However, after sitting down and crunching the numbers with district CEO Linda Michel last week some surprising facts were revealed that were not taken into account by those who wanted to stop the AL closing, as well as those seeking a recall of the hospital board members. In fact, since 2010 several administrative positions have been eliminated entirely or combined into other peoples’ responsibility and resulted in a $225,403 savings for the district. While several people did get salary increases, which amounted to $278,033, there was an overall decrease in total salary for the top 13 positions that resulted in the net savings of $225,403, according to the district’s financial numbers. This is a step in the right direction when paying down warrants owed to the county is still a top priority to improve the district’s overall health.
According to Michel, many of the salary increases were part of a five percent raise promised by the previous administrator. We can argue that while $1.3 million are still owed in warrants a pay increase, even while promised by “a previous administrator,” sounds like bad timing at best. And when many of the top paid salaries are double, triple and even quadruple what your average person is earning in the north county it is more than that. Most of us in the public and private sector have had to forego pay increases and sometimes pay cuts for the overall good of the company.
We continue to insist that $160,000 a year for a CEO is too much money and we’re sorry but a human resources director earning over $100,000 a year is unrealistic no matter how many years they have worked at the hospital. This shouldn’t be taken as a reflection of the people working there, but more a reality check. While economic growth is still slow and many people are still without jobs we need to be realistic about what our little hospital district can afford. Any savings we get from eliminating positions or combining jobs (at higher pay for the person taking on the extra work) should be used to pay down the district’s debt, not for pay increases. Even so we could probably live with a five percent increase, but going from $130,000 annual salary in 2010 for the CEO to $160,000 in 2013 is a more than a 25 percent increase no matter who’s math you use. (editor’s note: in this week’s G-T there was a misreading of the numbers and it was incorrectly put as a 100 percent increase basing an original salary at $75,000 when in fact it was the $130,000 figure).
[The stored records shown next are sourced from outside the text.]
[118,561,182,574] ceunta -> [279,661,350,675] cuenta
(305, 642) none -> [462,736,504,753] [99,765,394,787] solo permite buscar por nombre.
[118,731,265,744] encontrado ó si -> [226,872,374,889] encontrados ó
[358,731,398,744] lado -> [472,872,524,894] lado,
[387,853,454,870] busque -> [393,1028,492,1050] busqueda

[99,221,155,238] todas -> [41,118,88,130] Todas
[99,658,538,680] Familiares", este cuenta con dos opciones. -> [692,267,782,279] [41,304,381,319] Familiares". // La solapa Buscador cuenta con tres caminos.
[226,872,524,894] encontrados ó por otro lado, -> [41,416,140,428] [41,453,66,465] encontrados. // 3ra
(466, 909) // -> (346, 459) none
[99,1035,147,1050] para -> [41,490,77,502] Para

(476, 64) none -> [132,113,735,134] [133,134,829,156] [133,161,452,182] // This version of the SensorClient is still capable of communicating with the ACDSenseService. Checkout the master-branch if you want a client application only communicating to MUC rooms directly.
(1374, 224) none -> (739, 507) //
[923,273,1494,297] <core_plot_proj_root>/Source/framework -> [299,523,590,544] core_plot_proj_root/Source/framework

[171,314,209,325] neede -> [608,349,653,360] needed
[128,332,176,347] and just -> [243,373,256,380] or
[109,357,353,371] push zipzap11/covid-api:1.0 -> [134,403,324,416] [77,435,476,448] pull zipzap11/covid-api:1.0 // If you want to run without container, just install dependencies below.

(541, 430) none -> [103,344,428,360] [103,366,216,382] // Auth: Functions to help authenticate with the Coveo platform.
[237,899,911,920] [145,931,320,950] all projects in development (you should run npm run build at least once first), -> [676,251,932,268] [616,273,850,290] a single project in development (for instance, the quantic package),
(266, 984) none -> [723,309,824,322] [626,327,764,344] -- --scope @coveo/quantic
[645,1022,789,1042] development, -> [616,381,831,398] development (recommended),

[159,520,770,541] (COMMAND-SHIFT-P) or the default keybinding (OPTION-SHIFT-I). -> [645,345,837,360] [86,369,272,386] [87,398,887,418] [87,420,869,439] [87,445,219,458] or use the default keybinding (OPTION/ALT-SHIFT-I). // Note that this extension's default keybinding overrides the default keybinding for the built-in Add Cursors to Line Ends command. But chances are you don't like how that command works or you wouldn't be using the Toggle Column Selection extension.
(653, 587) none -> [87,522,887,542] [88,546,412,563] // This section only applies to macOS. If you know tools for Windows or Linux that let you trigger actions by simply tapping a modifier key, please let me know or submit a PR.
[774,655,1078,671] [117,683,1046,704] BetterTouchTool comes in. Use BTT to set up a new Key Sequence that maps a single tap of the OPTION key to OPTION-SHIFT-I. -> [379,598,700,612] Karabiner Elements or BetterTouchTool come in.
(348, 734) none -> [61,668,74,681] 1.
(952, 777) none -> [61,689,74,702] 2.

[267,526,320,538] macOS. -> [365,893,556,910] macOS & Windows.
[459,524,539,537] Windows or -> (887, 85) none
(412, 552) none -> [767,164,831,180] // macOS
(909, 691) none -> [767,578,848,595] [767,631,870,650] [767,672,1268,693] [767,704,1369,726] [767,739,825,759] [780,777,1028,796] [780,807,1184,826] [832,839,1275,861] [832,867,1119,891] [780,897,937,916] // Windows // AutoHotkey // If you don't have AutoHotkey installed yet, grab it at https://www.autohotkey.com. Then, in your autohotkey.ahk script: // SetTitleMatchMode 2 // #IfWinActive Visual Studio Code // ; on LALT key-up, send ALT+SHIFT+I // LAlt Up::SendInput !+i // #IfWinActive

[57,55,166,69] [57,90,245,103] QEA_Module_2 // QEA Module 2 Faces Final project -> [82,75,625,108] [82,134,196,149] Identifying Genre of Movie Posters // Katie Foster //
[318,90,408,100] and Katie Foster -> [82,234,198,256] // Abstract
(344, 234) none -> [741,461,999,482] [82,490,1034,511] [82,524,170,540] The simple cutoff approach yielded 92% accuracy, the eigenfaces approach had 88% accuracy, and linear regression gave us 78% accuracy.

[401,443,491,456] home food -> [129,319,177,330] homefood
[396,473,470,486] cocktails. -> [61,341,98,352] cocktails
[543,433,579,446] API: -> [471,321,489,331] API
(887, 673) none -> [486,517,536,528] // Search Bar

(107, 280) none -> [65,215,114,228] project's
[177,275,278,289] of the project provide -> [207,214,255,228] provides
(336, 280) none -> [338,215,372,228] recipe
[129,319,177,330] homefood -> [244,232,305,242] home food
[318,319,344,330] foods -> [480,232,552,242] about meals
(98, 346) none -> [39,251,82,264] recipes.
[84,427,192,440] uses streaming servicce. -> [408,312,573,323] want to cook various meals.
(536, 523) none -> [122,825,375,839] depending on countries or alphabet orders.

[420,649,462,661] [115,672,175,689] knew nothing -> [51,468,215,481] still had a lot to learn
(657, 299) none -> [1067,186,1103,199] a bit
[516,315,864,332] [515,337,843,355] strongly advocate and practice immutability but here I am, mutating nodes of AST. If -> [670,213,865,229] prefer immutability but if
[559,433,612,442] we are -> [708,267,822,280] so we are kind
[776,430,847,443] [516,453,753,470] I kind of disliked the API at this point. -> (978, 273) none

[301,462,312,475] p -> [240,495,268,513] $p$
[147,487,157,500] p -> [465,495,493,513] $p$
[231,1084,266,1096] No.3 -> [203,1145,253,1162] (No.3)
You can argue that she was underpaid in 2010 and that may be true compared to other hospital districts, but $30,000 underpaid we have a hard time relating to that. The CEO wasn’t one of those who was promised the five percent increase though. Someone who was went from an annual salary of $71,344 in 2010 to $76,336 in 2011 to $104,000 in 2012. The HR director got a lot more than five percent, even if you’re increasing her 2011 salary. Having the added responsibility of the Drip Line (coffee shop) well don’t get us started on that. (Michel reminds us that the responsibility for the raises for the top administration was her call as CEO, and not that of the board).
We were shown studies of salaries for top administrative employees at other regional hospitals that indicate NVH was below the median. Probably true, but we’ve got to compete based on our local economy and not on what others are doing. Yes, you have to pay to attract the best people, but it is a matter of what the district can afford. We were told by the board that we can’t afford the clinics and the A/L, can we afford these salaries, even with the savings from eliminating or combining positions?